Keep each entry exactly as written when you repeat it, and skip the images.
** Opening DATA EXCERPTS block **
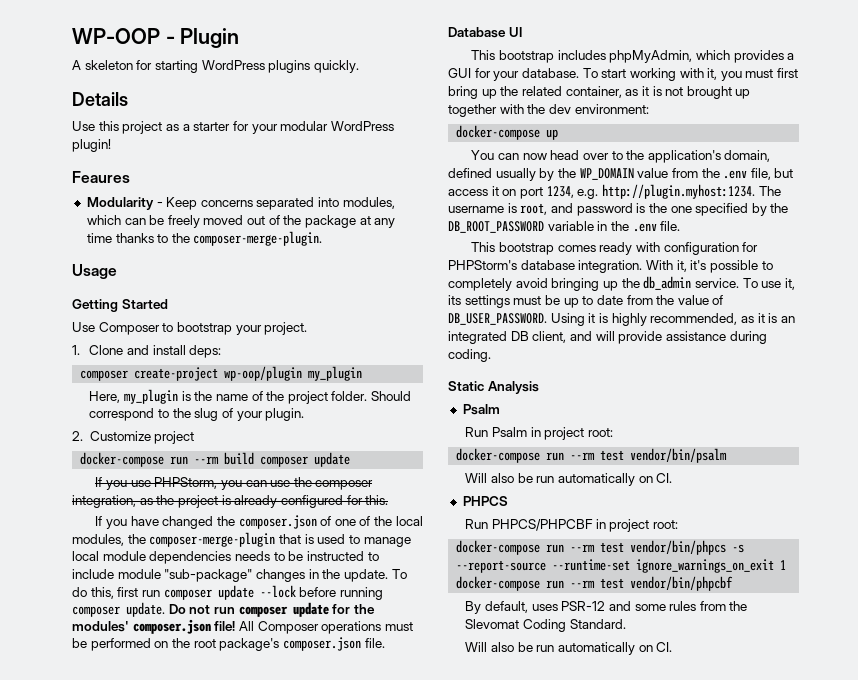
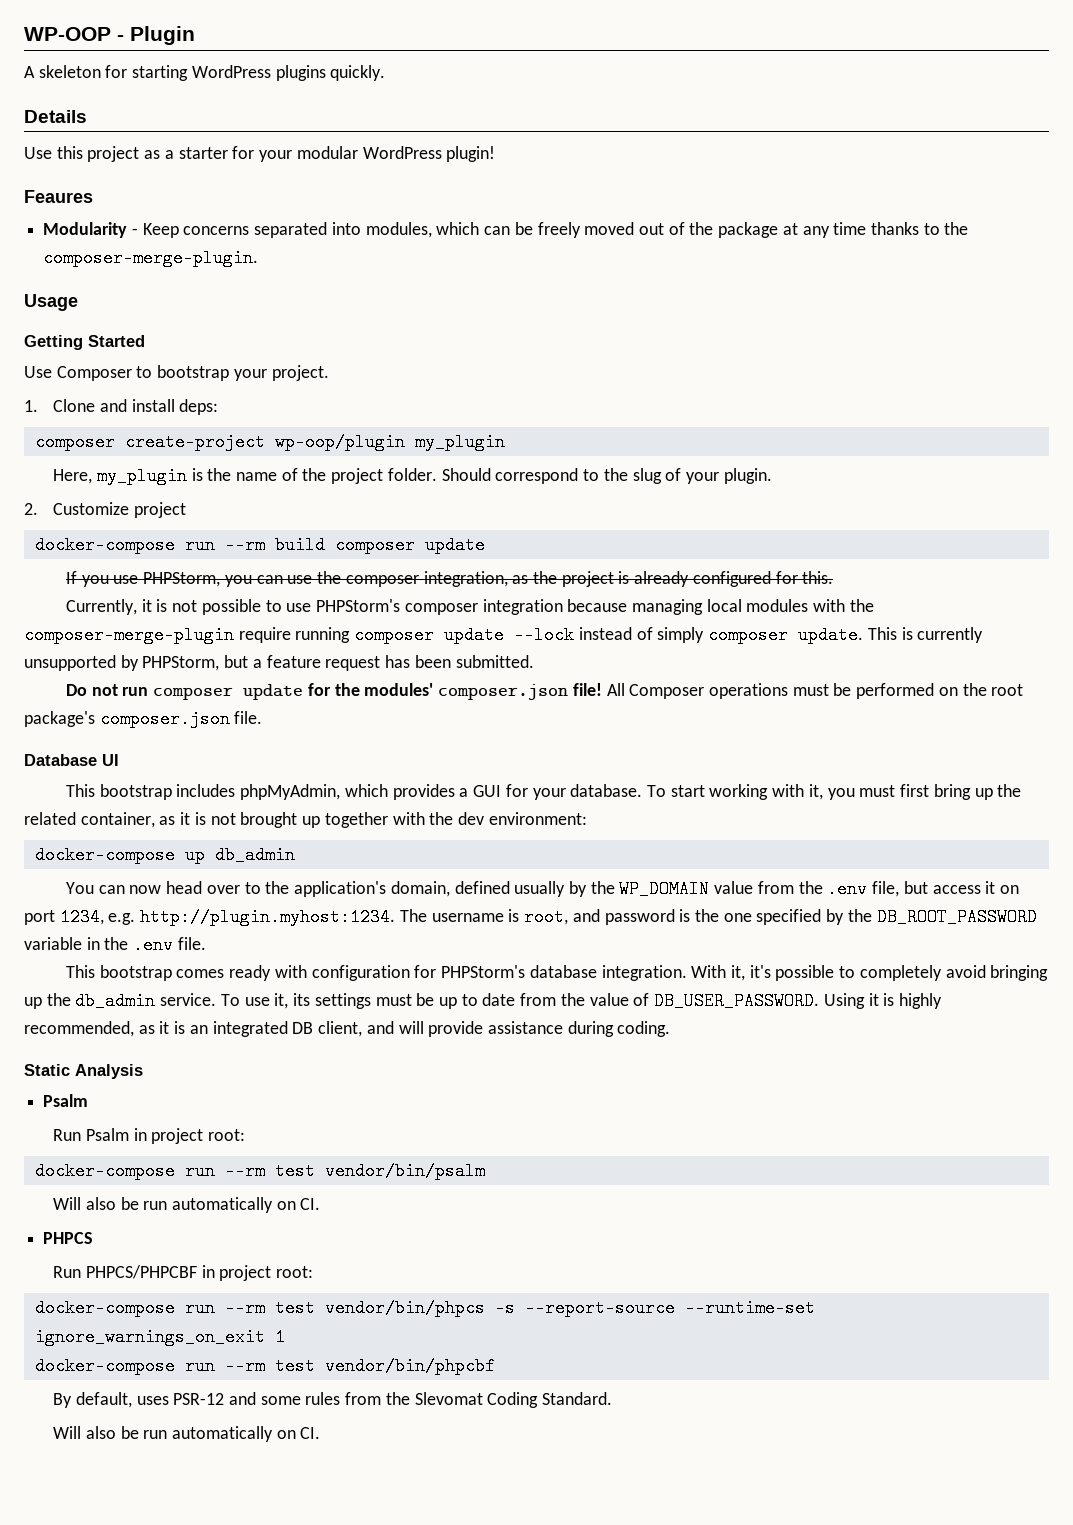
[95,515,423,529] [72,532,411,547] [72,551,379,564] [72,569,407,582] [72,585,383,600] [72,602,165,617] If you have changed the composer.json of one of the local modules, the composer-merge-plugin that is used to manage local module dependencies needs to be instructed to include module "sub-package" changes in the update. To do this, first run composer update --lock before running composer update. -> [66,599,874,615] [24,626,984,644] [24,655,534,671] Currently, it is not possible to use PHPStorm's composer integration because managing local modules with the composer-merge-plugin require running composer update --lock instead of simply composer update. This is currently unsupported by PHPStorm, but a feature request has been submitted. //
(559, 134) none -> [214,846,295,864] db_admin

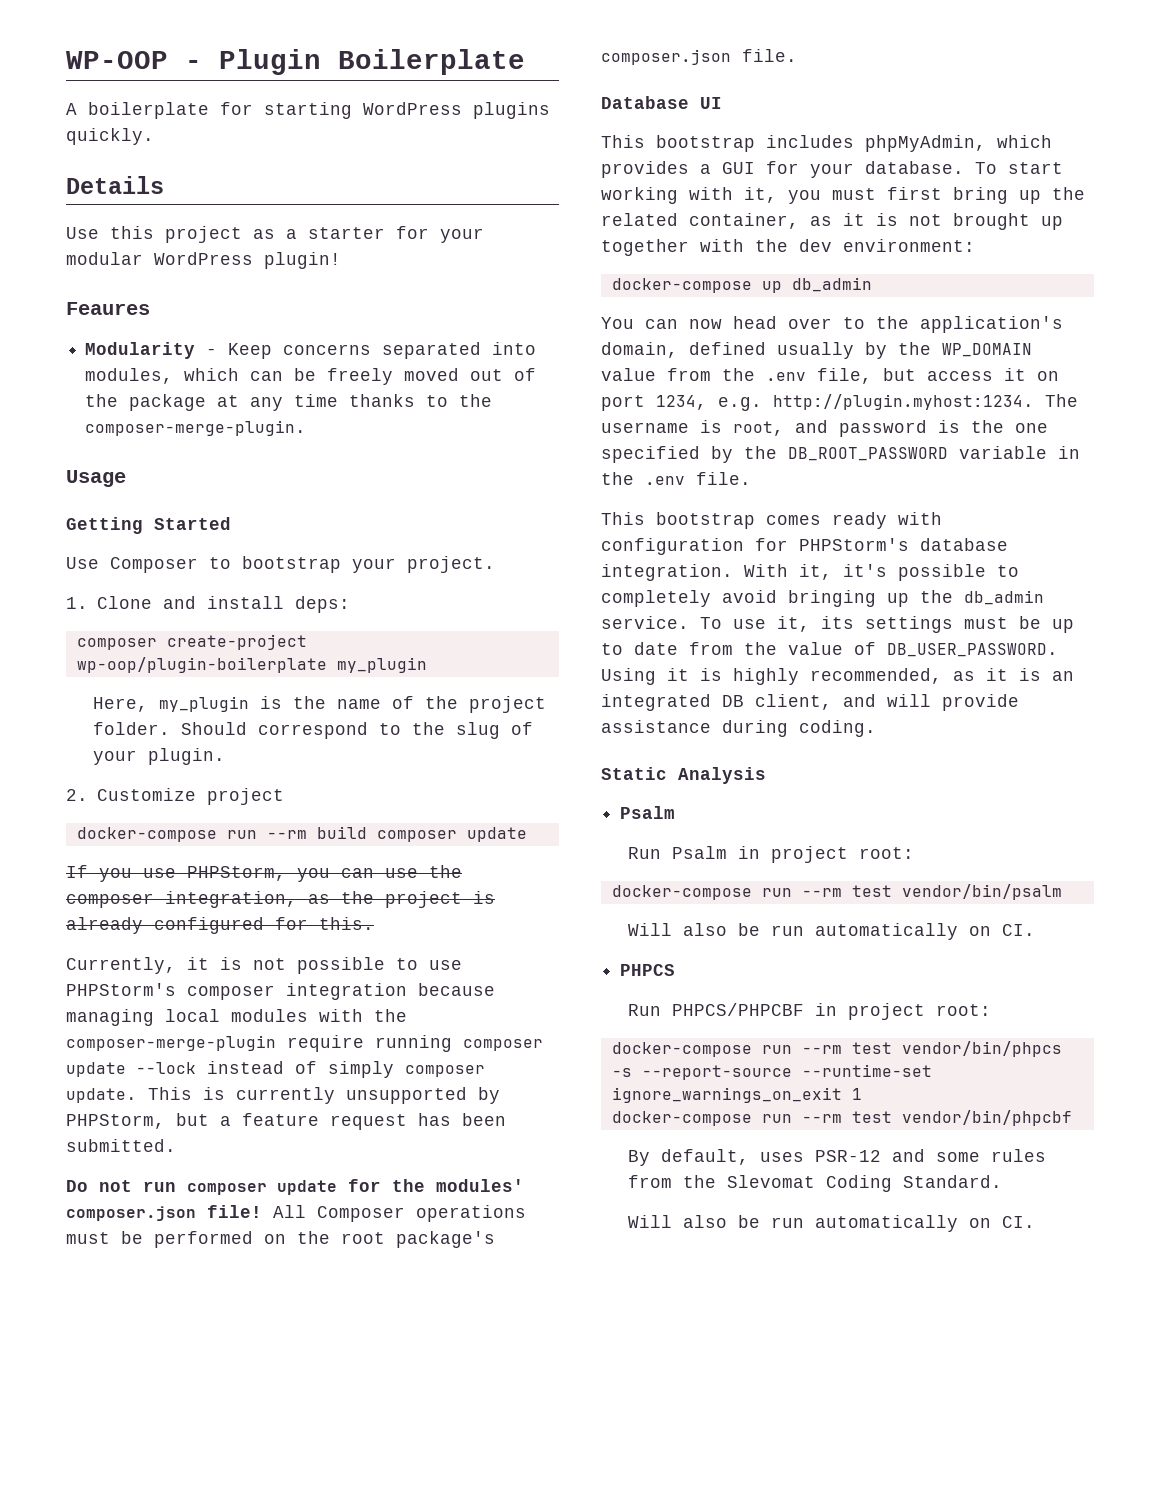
(195, 35) none -> [338,49,525,75] Boilerplate
[38,65,101,78] skeleton -> [88,102,209,119] boilerplate
[274,433,405,451] wp-oop/plugin -> [76,657,327,673] wp-oop/plugin-boilerplate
** Closing DATA EXCERPTS block **
• **ANSWER TO THE PROBLEM**:
[95,515,423,529] [72,532,411,547] [72,551,379,564] [72,569,407,582] [72,585,383,600] [72,602,165,617] If you have changed the composer.json of one of the local modules, the composer-merge-plugin that is used to manage local module dependencies needs to be instructed to include module "sub-package" changes in the update. To do this, first run composer update --lock before running composer update. -> [66,599,874,615] [24,626,984,644] [24,655,534,671] Currently, it is not possible to use PHPStorm's composer integration because managing local modules with the composer-merge-plugin require running composer update --lock instead of simply composer update. This is currently unsupported by PHPStorm, but a feature request has been submitted. //
(559, 134) none -> [214,846,295,864] db_admin

(195, 35) none -> [338,49,525,75] Boilerplate
[38,65,101,78] skeleton -> [88,102,209,119] boilerplate
[274,433,405,451] wp-oop/plugin -> [76,657,327,673] wp-oop/plugin-boilerplate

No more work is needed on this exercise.